OpenWrt ubusd Heap Buffer Overflow Vulnerability Allowing Arbitrary Code Execution

A heap buffer overflow vulnerability has been identified in the OpenWrt ubus daemon's event registration parsing code, in versions prior to 24.10.4. This vulnerability allows an attacker to manipulate memory and potentially execute arbitrary code within the context of the ubus daemon. The issue arises because the vulnerable code is executed before access control list (ACL) checks are applied, enabling all ubus clients to send messages that exploit this flaw. Additionally, the crafted subscription can bypass the listen ACL, further exacerbating the issue.

Impact

Exploitation of this vulnerability leads to a heap buffer overflow, allowing for memory manipulation and the potential execution of arbitrary code in the context of the ubus daemon.
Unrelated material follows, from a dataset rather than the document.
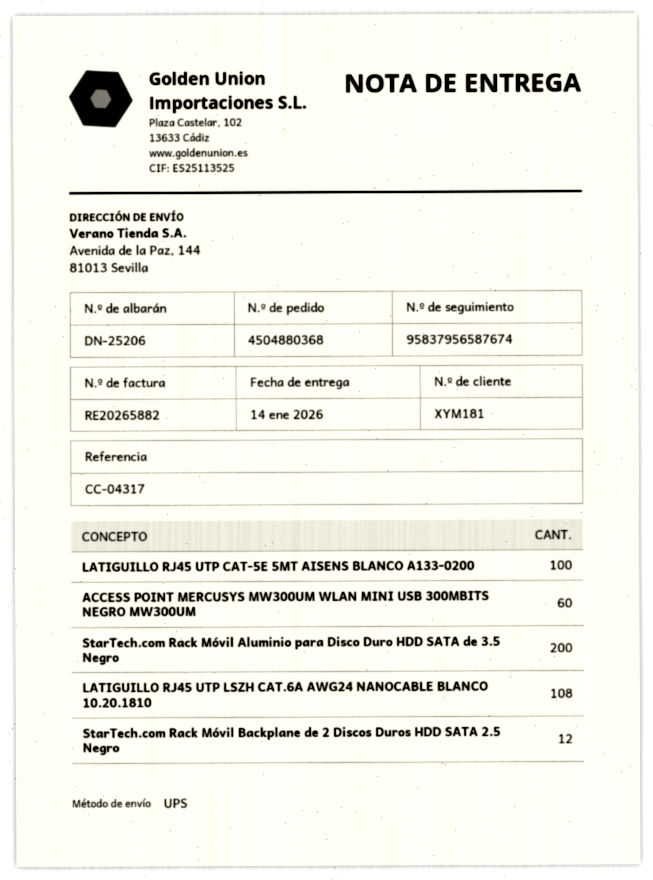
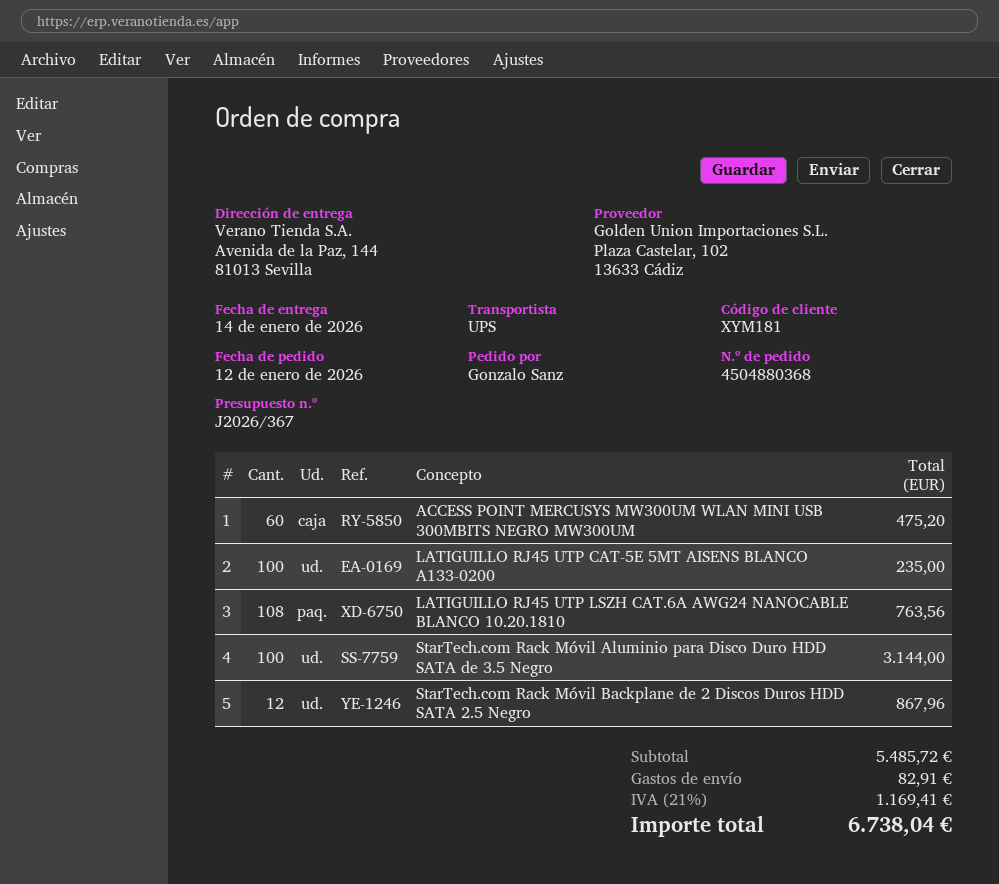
StarTech.com Rack Móvil Aluminio para Disco Duro HDD SATA de 3.5 Negro: 200 -> 100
Furthermore, the vulnerability causes a bypass of the listen ACL, enabling unauthorized event subscriptions.

Reproduction

The vulnerability can be reproduced by sending a crafted event registration message to the ubus daemon. This message should be designed to exploit the buffer overflow by overwriting the memory heap, particularly targeting the event registration parsing code. Since the vulnerability exists in all ubus clients, any client can be used to send the malicious message. The absence of proper length checks in the event pattern allows for the exploitation to occur.

Remediation

Users can upgrade to OpenWrt version 24.10.4 or later to address this vulnerability. This includes snapshot builds released after October 18, 2025. For those on older OpenWrt versions like 23.05 or 22.03, which are no longer supported, an upgrade to a version that receives security updates is recommended.